▶ _PROMPT_
Find the lines below that contain the string "values". Copy each one.

▶ _Records excerpted from a collection_
★ ★ ★ ★ ★ ★ ★
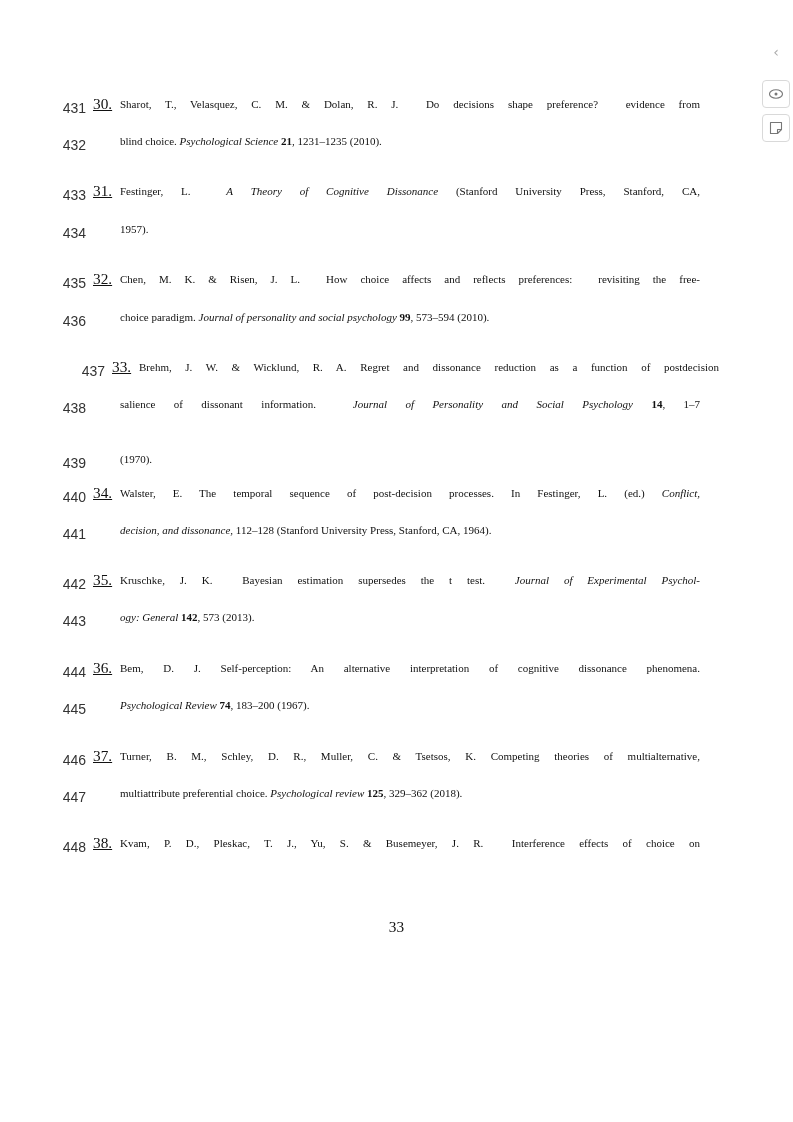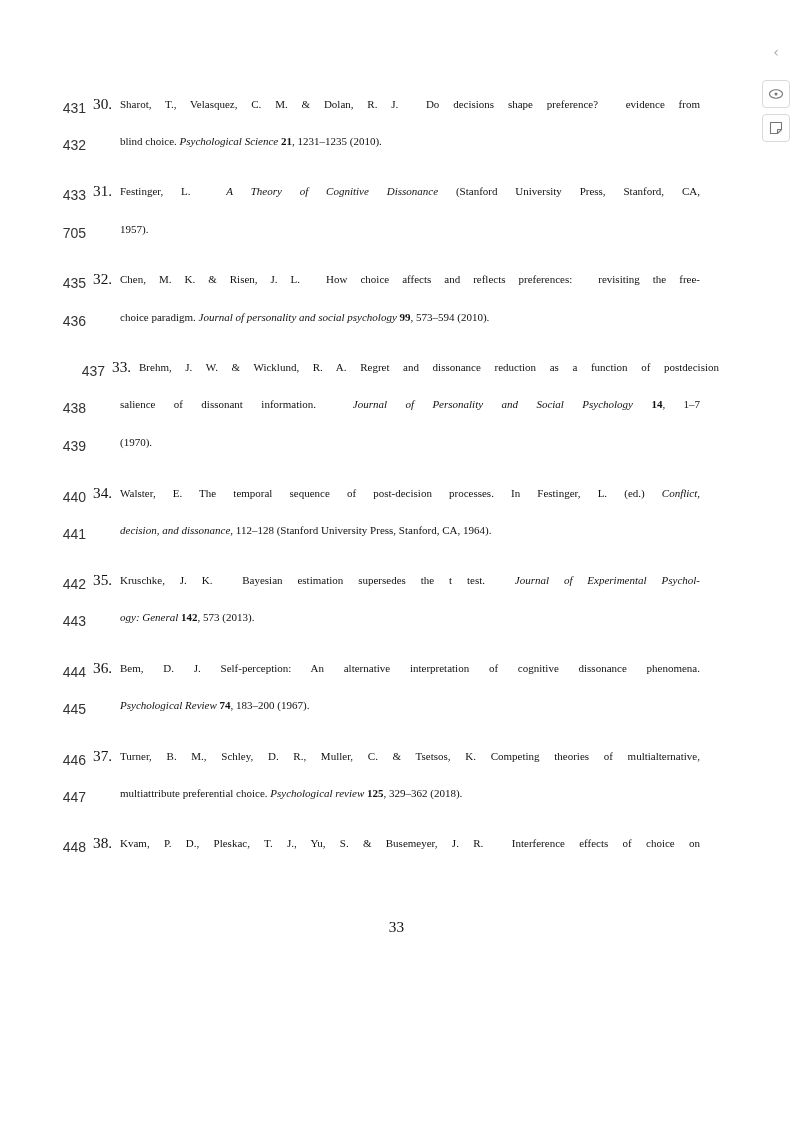--- a/index.html
+++ b/index.html
@@ -2,21 +2,21 @@
 <html><head>
   <meta charset="utf-8">
   <style>
     html, body { margin: 0; padding: 0; background: #ffffff; }
     body { width: 793px; height: 1122px; position: relative; overflow: hidden;
            font-family: "Liberation Serif", "DejaVu Serif", serif; color: #111; }
     .line { position: absolute; left: 0; width: 793px; height: 22px; }
     .lineno { position: absolute; left: 60px; width: 26px; font-family: "Liberation Sans", sans-serif;
               font-size: 14px; color: #333; top: 7px; text-align: right; }
     .text { position: absolute; top: 0; font-size: 11px; line-height: 22px; white-space: nowrap; }
-    .num { position: absolute; left: 93px; top: 0; font-size: 15.3px; line-height: 22px; }
+    .num { position: absolute; left: 93px; top: 0; font-size: 15.3px; line-height: 22px; text-decoration: underline; }
     .first { left: 120px; width: 580px; text-align: justify; text-align-last: justify; }
     .cont { left: 120px; }
     i { font-style: italic; }
     b { font-weight: bold; }
     .pageno { position: absolute; top: 918px; left: 0; width: 793px; text-align: center; font-size: 15.3px; }
     .chev { position: absolute; left: 764px; top: 42px; width: 24px; height: 20px; color: #aaa;
             font-family: "DejaVu Sans", sans-serif; font-size: 14px; text-align: center; line-height: 20px; cursor: pointer; }
     .tbtn { position: absolute; left: 762px; width: 28px; height: 28px; border: 1px solid #d9d9d9; border-radius: 4px;
             background: #fff; box-sizing: border-box; cursor: pointer; }
     .tbtn svg { position: absolute; left: 5px; top: 5px; }
@@ -33,42 +33,42 @@
     <div class="line" style="top: 130px;">
       <span class="lineno">432</span>
       <span class="text cont">blind choice. <i>Psychological Science</i> <b>21</b>, 1231–1235 (2010).</span>
     </div>
     <div class="line" style="top: 180px;">
       <span class="lineno">433</span>
       <span class="num">31.</span>
       <span class="text first">Festinger, L.&nbsp; <i>A Theory of Cognitive Dissonance</i> (Stanford University Press, Stanford, CA,</span>
     </div>
     <div class="line" style="top: 218px;">
-      <span class="lineno">705</span>
+      <span class="lineno">434</span>
       <span class="text cont">1957).</span>
     </div>
     <div class="line" style="top: 268px;">
       <span class="lineno">435</span>
       <span class="num">32.</span>
       <span class="text first">Chen, M. K. &amp; Risen, J. L.&nbsp; How choice affects and reflects preferences:&nbsp; revisiting the free-</span>
     </div>
     <div class="line" style="top: 306px;">
       <span class="lineno">436</span>
       <span class="text cont">choice paradigm. <i>Journal of personality and social psychology</i> <b>99</b>, 573–594 (2010).</span>
     </div>
     <div class="line" style="top: 356px; margin-left: 19px;">
       <span class="lineno">437</span>
       <span class="num">33.</span>
       <span class="text first">Brehm, J. W. &amp; Wicklund, R. A. Regret and dissonance reduction as a function of postdecision</span>
     </div>
     <div class="line" style="top: 393px;">
       <span class="lineno">438</span>
       <span class="text first">salience of dissonant information.&nbsp; <i>Journal of Personality and Social Psychology</i> <b>14</b>, 1–7</span>
     </div>
-    <div class="line" style="top: 431px;">
+    <div class="line" style="top: 448px;">
       <span class="lineno">439</span>
       <span class="text cont">(1970).</span>
     </div>
     <div class="line" style="top: 482px;">
       <span class="lineno">440</span>
       <span class="num">34.</span>
       <span class="text first">Walster, E. The temporal sequence of post-decision processes. In Festinger, L. (ed.) <i>Conflict,</i></span>
     </div>
     <div class="line" style="top: 519px;">
       <span class="lineno">441</span>

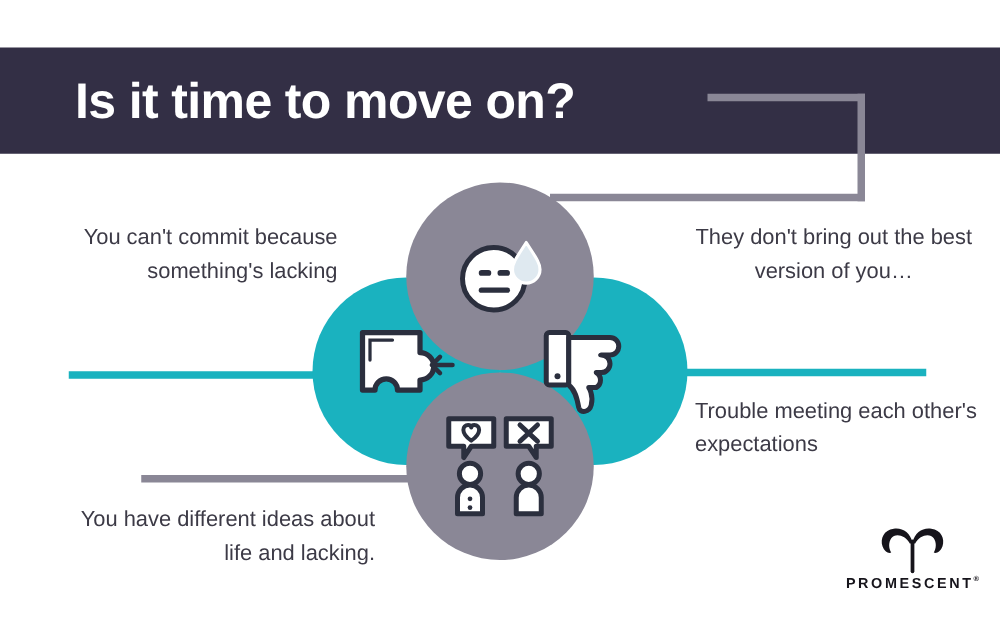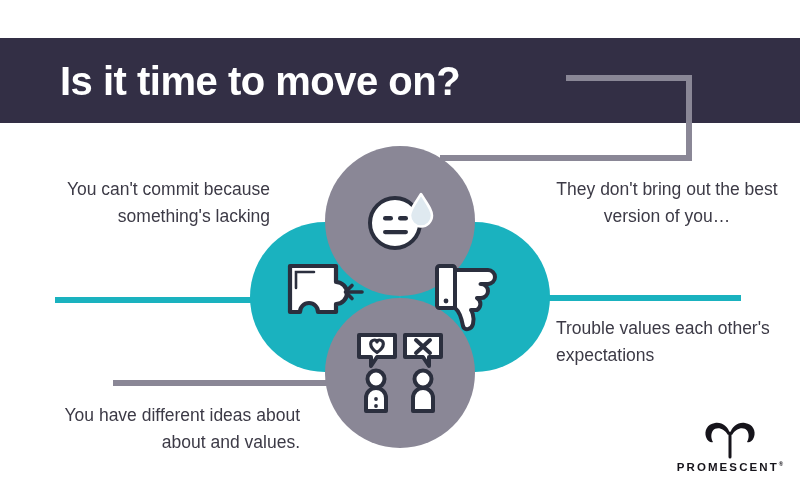--- a/index.html
+++ b/index.html
@@ -150,22 +150,22 @@
 
         <circle cx="68" cy="48" r="8.5" fill="#ffffff" stroke="#2b2f3e" stroke-width="4"></circle>
         <path d="M58 80 V67 A10 10 0 0 1 78 67 V80 Z" fill="#ffffff" stroke="#2b2f3e" stroke-width="4" stroke-linejoin="round"></path>
       </svg>
     </div>
 
   </div>
 
   <div class="cap cap-tl">You can't commit because something's lacking</div>
   <div class="cap cap-tr">They don't bring out the best version of you…</div>
-  <div class="cap cap-br">Trouble values each other's expectations</div>
-  <div class="cap cap-bl">You have different ideas about about and values.</div>
+  <div class="cap cap-br">Trouble meeting each other's expectations</div>
+  <div class="cap cap-bl">You have different ideas about life and lacking.</div>
 
   <div class="logo">
     <svg class="logo-mark" viewBox="0 0 56 40">
       <path d="M28 37 V13" stroke="#16141b" stroke-width="3" stroke-linecap="round" fill="none"></path>
       <path d="M28 14 C26 6 20 2 13 3 C5 4 2 11 4 17 C5.6 21.6 9 23 11 22
                C9 19 8.6 14 11 10.6 C14 6.4 22 7.6 26 15" fill="#16141b"></path>
       <path d="M28 14 C30 6 36 2 43 3 C51 4 54 11 52 17 C50.4 21.6 47 23 45 22
                C47 19 47.4 14 45 10.6 C42 6.4 34 7.6 30 15" fill="#16141b"></path>
     </svg>
     <div class="logo-text"><span>PROMESCENT</span><sup>®</sup></div>

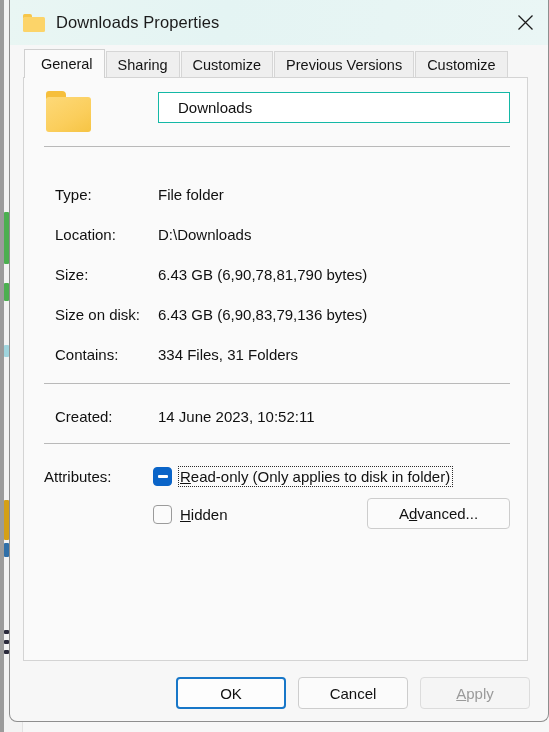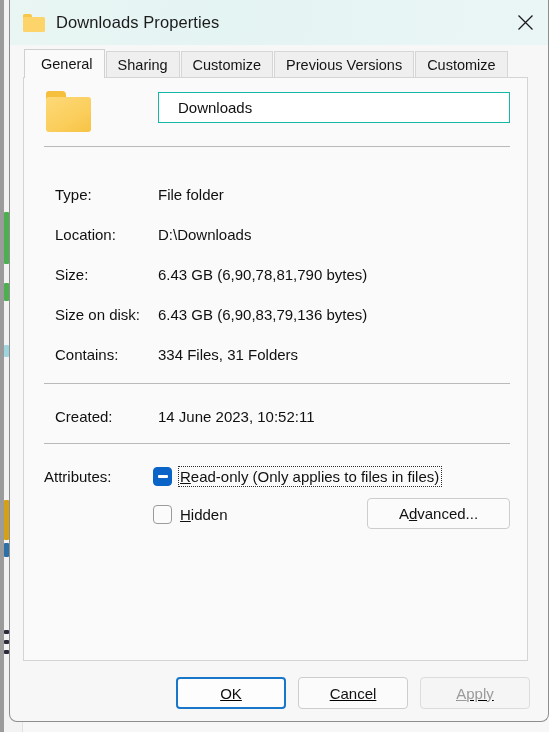--- a/index.html
+++ b/index.html
@@ -301,21 +301,20 @@
     position: absolute;
     left: 0;
     top: 665px;
     width: 538px;
     height: 56px;
     display: flex;
     align-items: center;
     justify-content: flex-end;
     padding-right: 18px;
     box-sizing: border-box;
-    text-decoration: underline;
   }
   .btn {
     width: 110px;
     height: 32px;
     border-radius: 4px;
     box-sizing: border-box;
     display: flex;
     align-items: center;
     justify-content: center;
     font-size: 15px;
@@ -431,21 +430,21 @@
         <span class="lbl">Created:</span>
         <span class="val">14 June 2023, 10:52:11</span>
       </div>
 
       <div class="sep" style="top:365px;"></div>
 
       <div class="attr-label" style="top:390px;">Attributes:</div>
 
       <div class="cbrow" style="top:387px;">
         <span class="cbox indeterminate"></span>
-        <span class="cb-text focused"><span class="ul">R</span><span>ead-only (Only applies to files in files)</span></span>
+        <span class="cb-text focused"><span class="ul">R</span><span>ead-only (Only applies to disk in folder)</span></span>
       </div>
 
       <div class="cbrow" style="top:425px;">
         <span class="cbox unchecked"></span>
         <span class="cb-text"><span class="ul">H</span><span>idden</span></span>
       </div>
 
       <div class="advanced-btn" style="top:420px;">
         <span><span>A</span><span class="ul">d</span><span>vanced...</span></span>
       </div>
★ ★ ★ ★ ★ ★ ★
▶ _ANSWER_
-  <div class="cap cap-br">Trouble values each other's expectations</div>
-  <div class="cap cap-bl">You have different ideas about about and values.</div>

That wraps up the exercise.